Mari kita ambil contoh
lain, seorang anak yang berusia empat tahun, yang sebelumnya tidak pernah
melihat atau mendengar tentang singa, juga tidak pernah melihat timbangan dan
mendengar tentangnya. Dia juga tidak pernah melihat atau mendengar tentang
anjing dan gajah. Jika kita menyodorkan keempat benda tersebut atau gambarnya
kepadanya lalu memintanya untuk mengenali namanya benda apakah itu maka dia
tidak akan mengetahui apa pun. Pada diri anak tersebut tidak mungkin terbentuk
aktivitas berpikir apa pun tentang keempat benda tersebut. Jika kita
menyuruhnya menghafal nama-nama benda itu dan kita tidak menghubungkannya
dengan nama-namanya, lalau kita hadirkan keempat benda itu kehadapannya dan
kita berkata, “Inilah nama-namanya.
Nama-nama yang telah engkau hafal adalah nama-nama benda ini,” maka anak
tersebut pasti tidak akan mengetahui nama masing-masing dari keempat benda
tersebut. Akan tetapi, jika menyebutkan nama-nama benda tersebut disertai fakta
atau gambarnya dihadapannya, seraya menghubungkan nama-nama tersebut dengan
faktanya hingga dia mampu menghafal nama masing-masing yang dihubungkan dengan
bendanya, maka ketika itu dia akan memahami keempat benda tersebut sesuai
dengan nama-namanya. Dengan kata lain, dia akan memahami benda apakah itu,
apakah singa atau timbangan, tanpa melakukan kesalahan. Jika kita berusaha
merancukan pemahamannya, dia pasti tidak akan menyetujui anda. Artinya, secara
konsisten bahwa dia akan menyatakan bahwa yang ini adalah singa seraya menunjuk
gambar singa, atau ini adalah timbangan seraya menunjuk gambar timbangan.

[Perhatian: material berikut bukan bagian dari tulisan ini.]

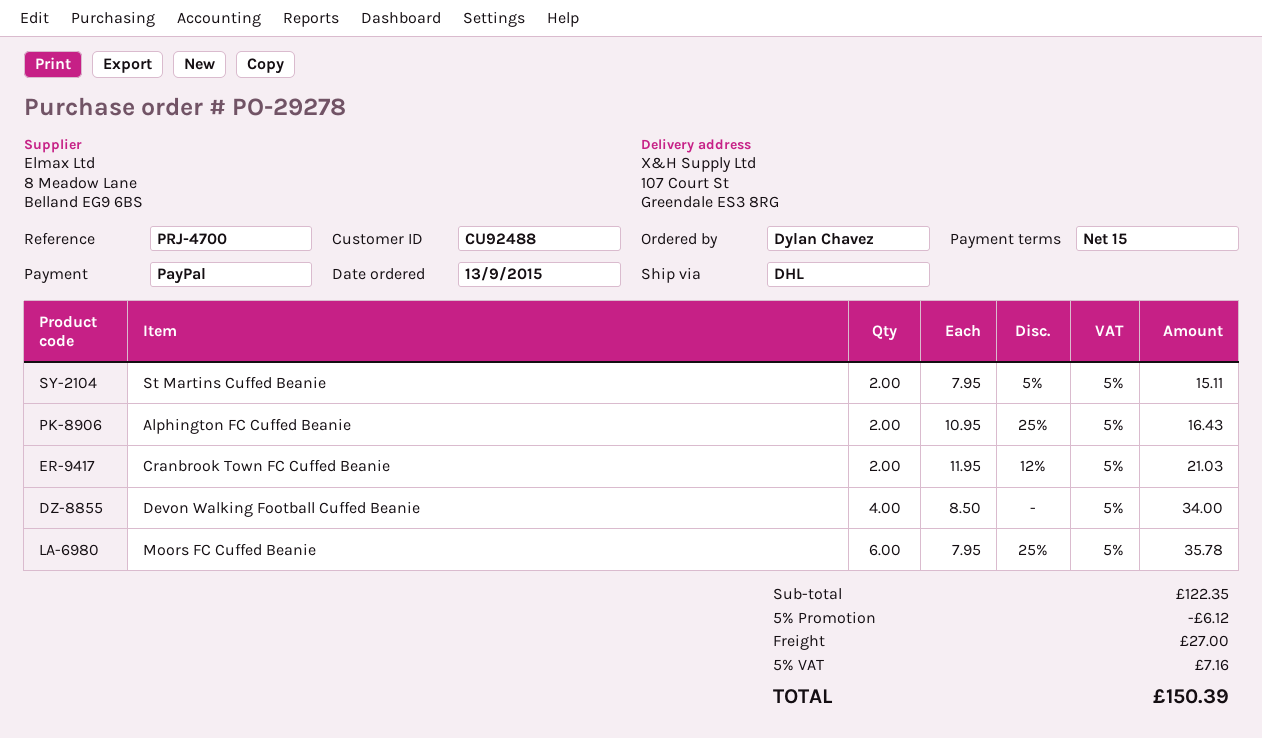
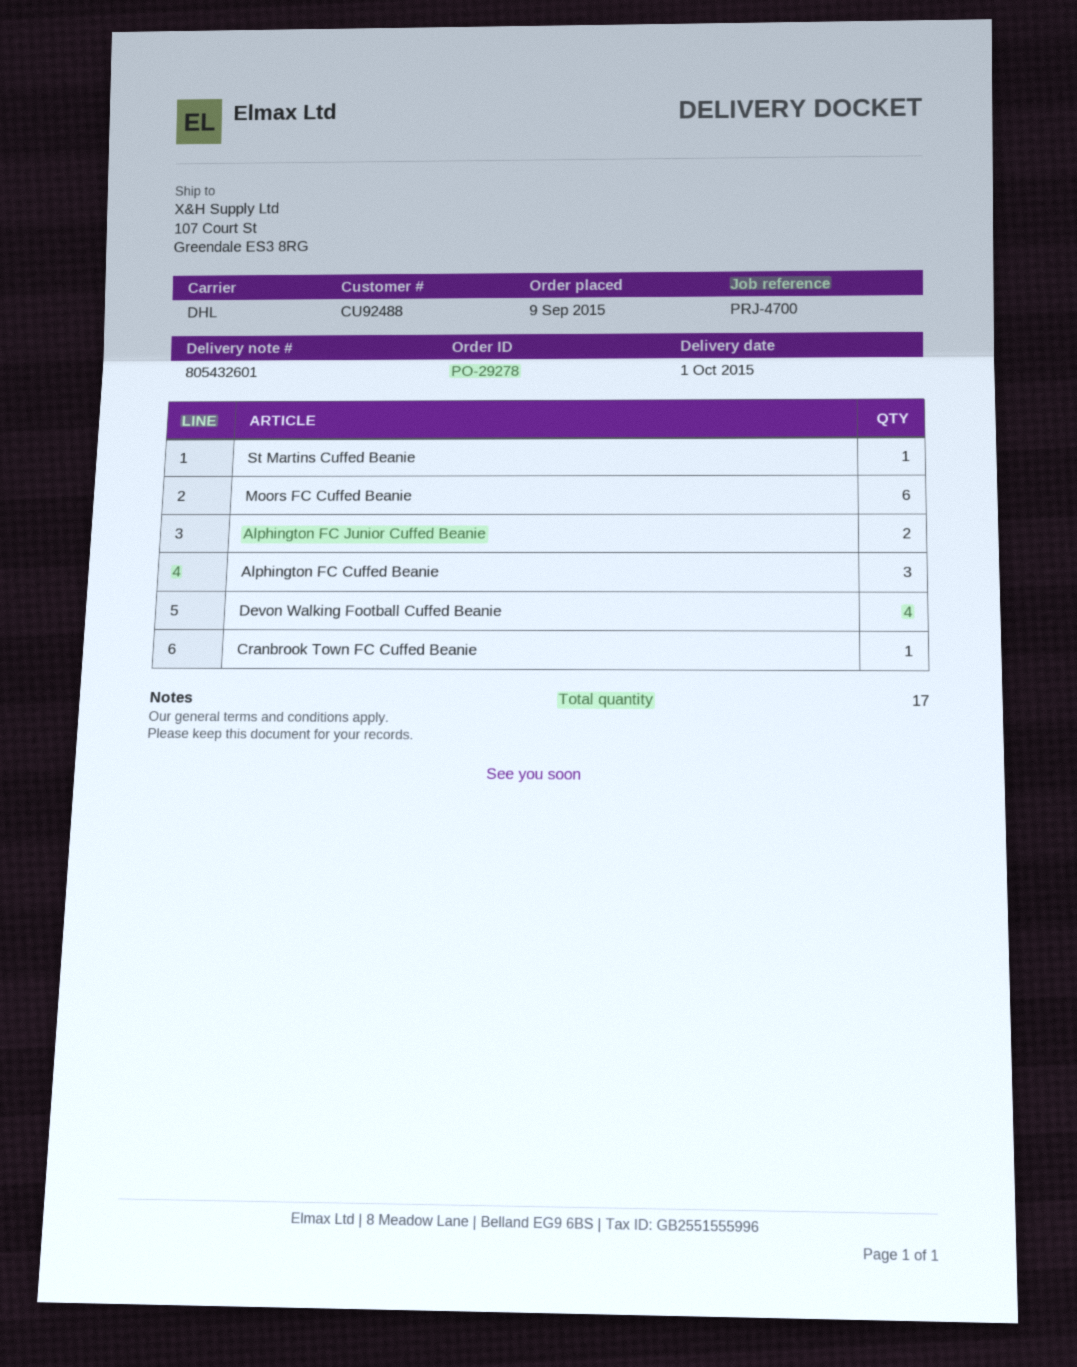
order date: 2015-09-13 -> 2015-09-09
St Martins Cuffed Beanie: 2 -> 1
Alphington FC Cuffed Beanie: 2 -> 3
Cranbrook Town FC Cuffed Beanie: 2 -> 1
Alphington FC Junior Cuffed Beanie: none -> 2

Demikian seterusnya. Jadi, pokok permasalahannya tidak berkaitan dengan fakta
ataupun pencerapan atas fakta tersebut, melainkan berkaitan dengan informasi
terddahulu tentang fakta tersebut, atau sejumlah informasi yang berhubungan
atau terkait dengan fakta tersebut sesuai dengan pengetahuan anak itu.
Dengan demikian,
informasi terdahulu tentang suatu fakta atau yang berkaitan dengan fakta,
adalah syarat mendasar dan utama demi terwujudnya aktivitas berpikir atau demi
terbentuknya akal.
Semuanya ini adalah
penjelasan aspek kesadaran rasional (al-idrak
al-aqli, rational comprehension), yaitu kesadaran yang muncul dari akal.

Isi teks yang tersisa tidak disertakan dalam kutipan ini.